> [PROBLEM STATEMENT]: Word for word, reproduce each line of the data below, omitting every image.

> [THE INPUT]:
:::::

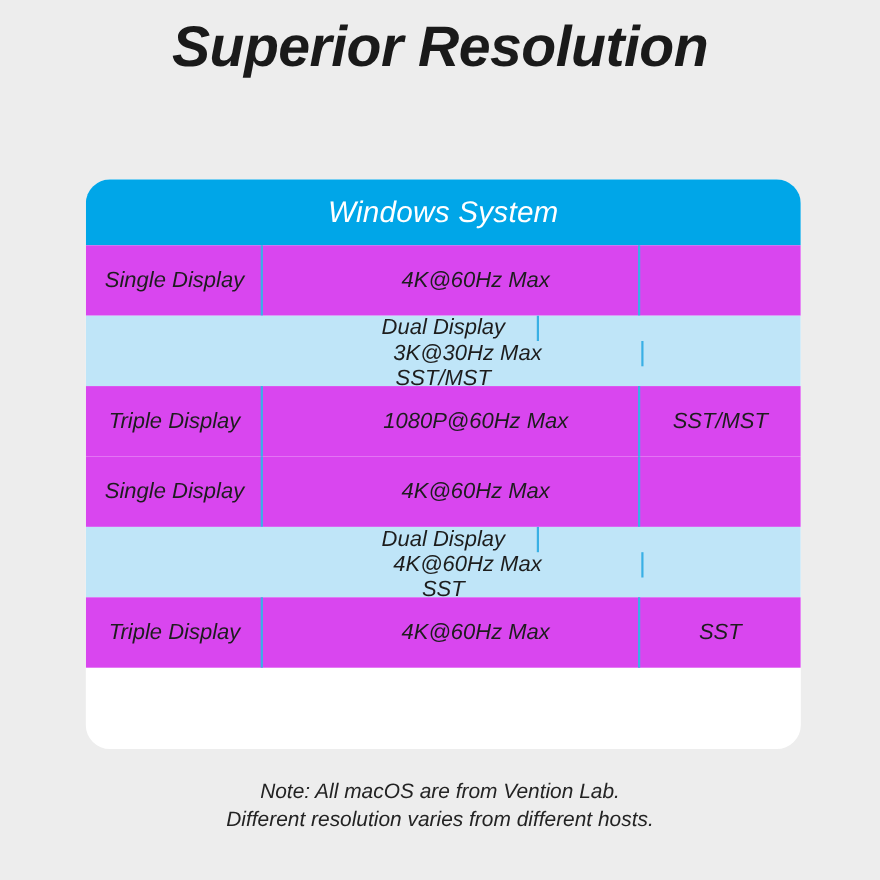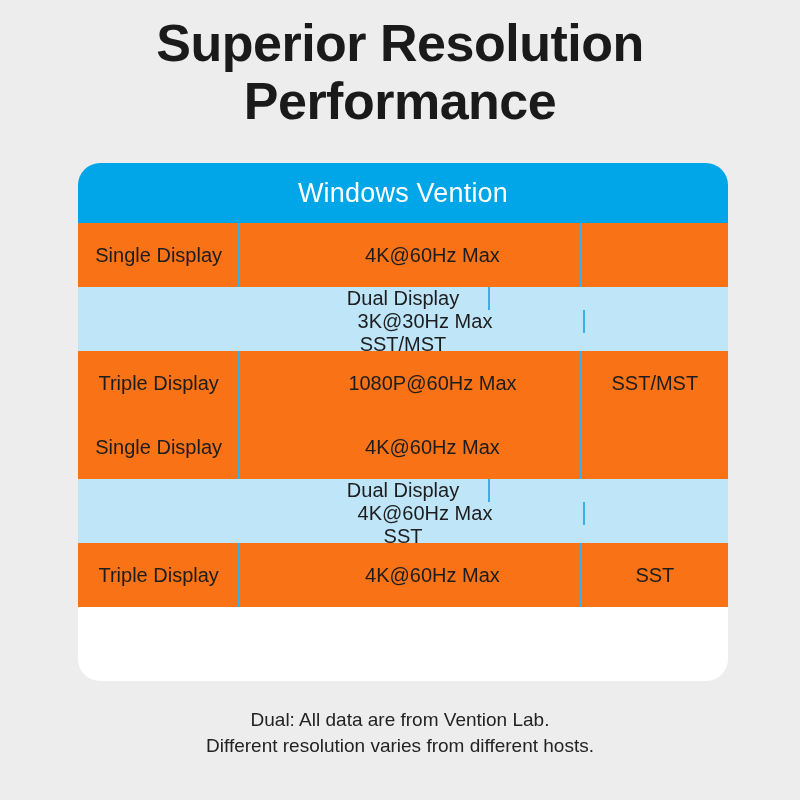--- a/index.html
+++ b/index.html
@@ -19,6 +19,7 @@
     width: 700px;
     height: 800px;
     box-sizing: border-box;
+    font-style: italic;
   }
 
   

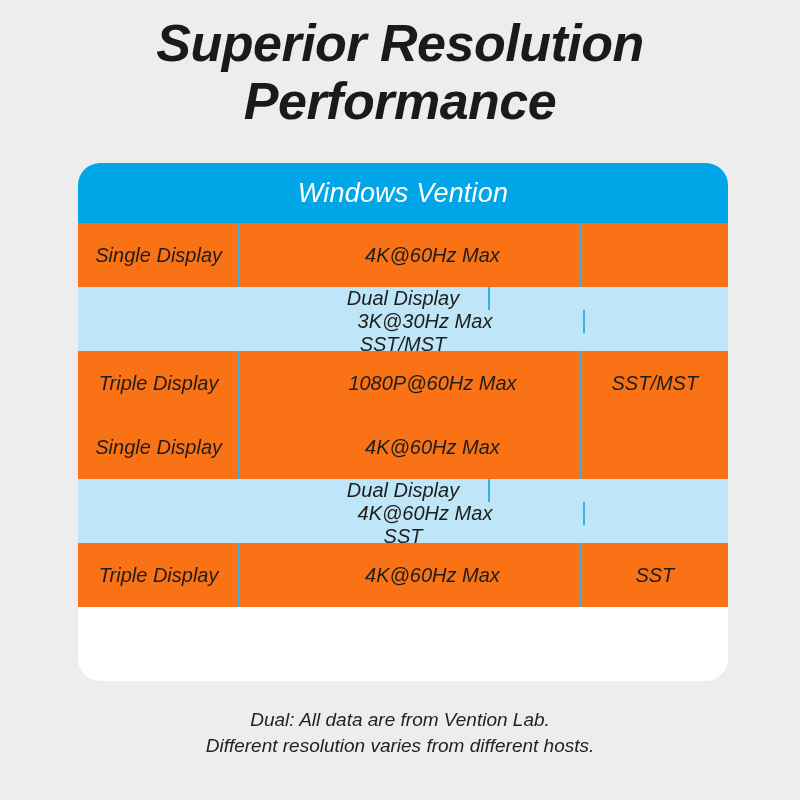--- a/index.html
+++ b/index.html
@@ -121,7 +121,6 @@
 
   <div class="title">
     <span class="line">Superior Resolution</span>
-    <span class="line">Performance</span>
   </div>
 
   <div class="table-card">

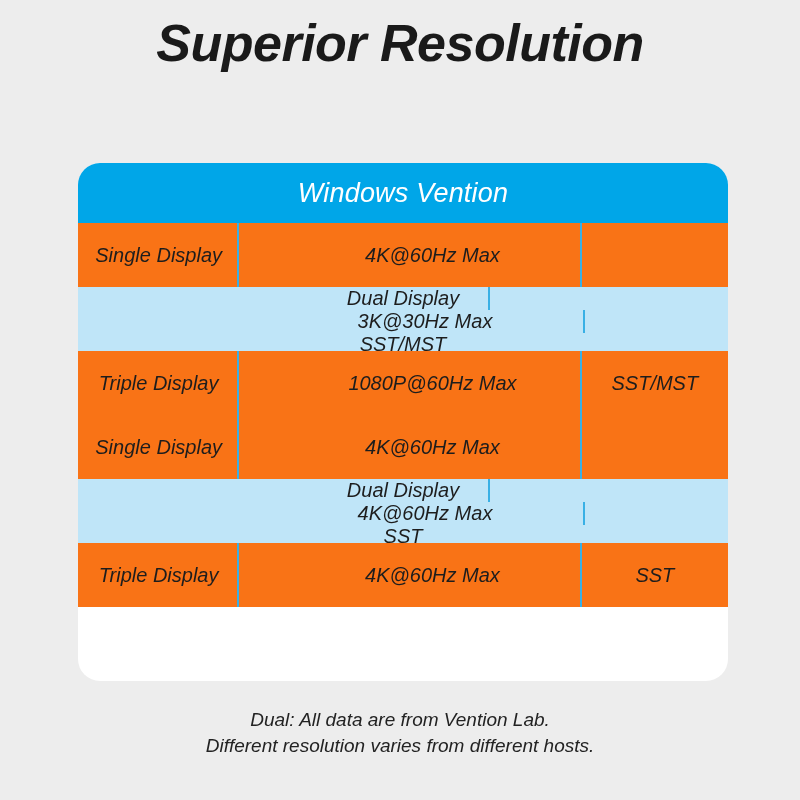--- a/index.html
+++ b/index.html
@@ -126,7 +126,7 @@
   <div class="table-card">
 
     <div class="section-header">
-      <span>Windows Vention</span>
+      <span>Windows System</span>
     </div>
 
     <div class="row">

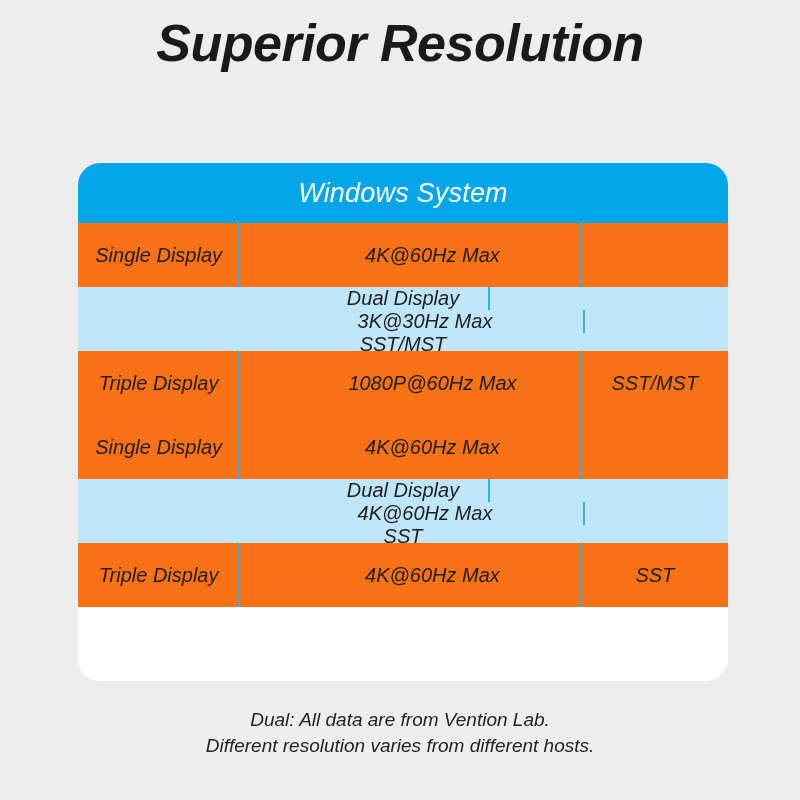--- a/index.html
+++ b/index.html
@@ -68,7 +68,7 @@
     height: 64px;
     display: flex;
     align-items: center;
-    background: #f97316;
+    background: #d946ef;
   }
   .row.alt {
     background: #bfe5f8;

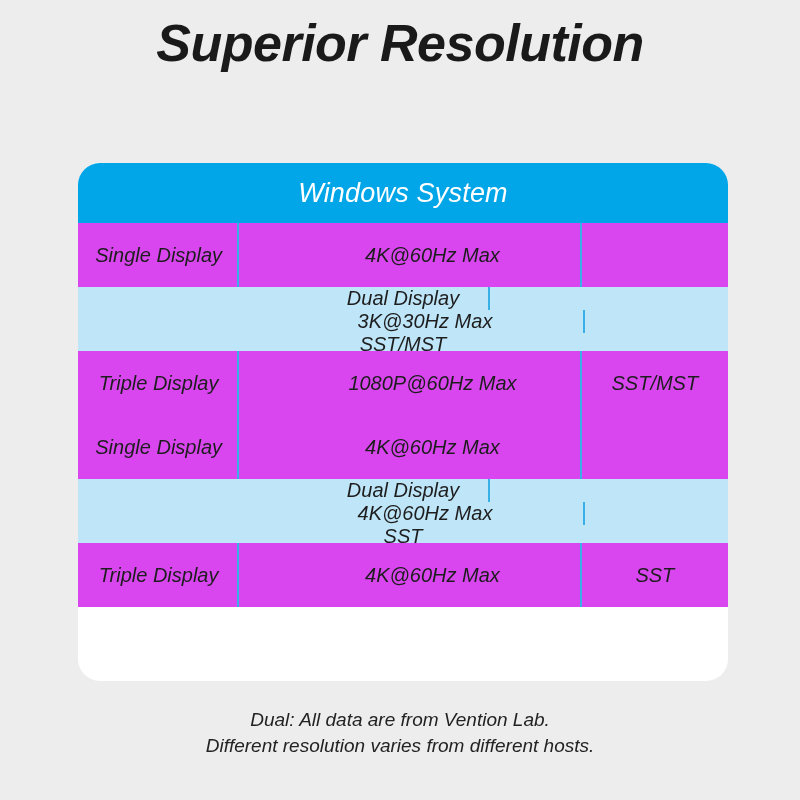--- a/index.html
+++ b/index.html
@@ -169,7 +169,7 @@
   </div>
 
   <div class="note">
-    <span class="line">Dual: All data are from Vention Lab.</span>
+    <span class="line">Note: All macOS are from Vention Lab.</span>
     <span class="line">Different resolution varies from different hosts.</span>
   </div>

:::::

> [RESPONSE AREA]:
--- a/index.html
+++ b/index.html
@@ -19,6 +19,7 @@
     width: 700px;
     height: 800px;
     box-sizing: border-box;
+    font-style: italic;
   }
 
   

--- a/index.html
+++ b/index.html
@@ -121,7 +121,6 @@
 
   <div class="title">
     <span class="line">Superior Resolution</span>
-    <span class="line">Performance</span>
   </div>
 
   <div class="table-card">

--- a/index.html
+++ b/index.html
@@ -126,7 +126,7 @@
   <div class="table-card">
 
     <div class="section-header">
-      <span>Windows Vention</span>
+      <span>Windows System</span>
     </div>
 
     <div class="row">

--- a/index.html
+++ b/index.html
@@ -68,7 +68,7 @@
     height: 64px;
     display: flex;
     align-items: center;
-    background: #f97316;
+    background: #d946ef;
   }
   .row.alt {
     background: #bfe5f8;

--- a/index.html
+++ b/index.html
@@ -169,7 +169,7 @@
   </div>
 
   <div class="note">
-    <span class="line">Dual: All data are from Vention Lab.</span>
+    <span class="line">Note: All macOS are from Vention Lab.</span>
     <span class="line">Different resolution varies from different hosts.</span>
   </div>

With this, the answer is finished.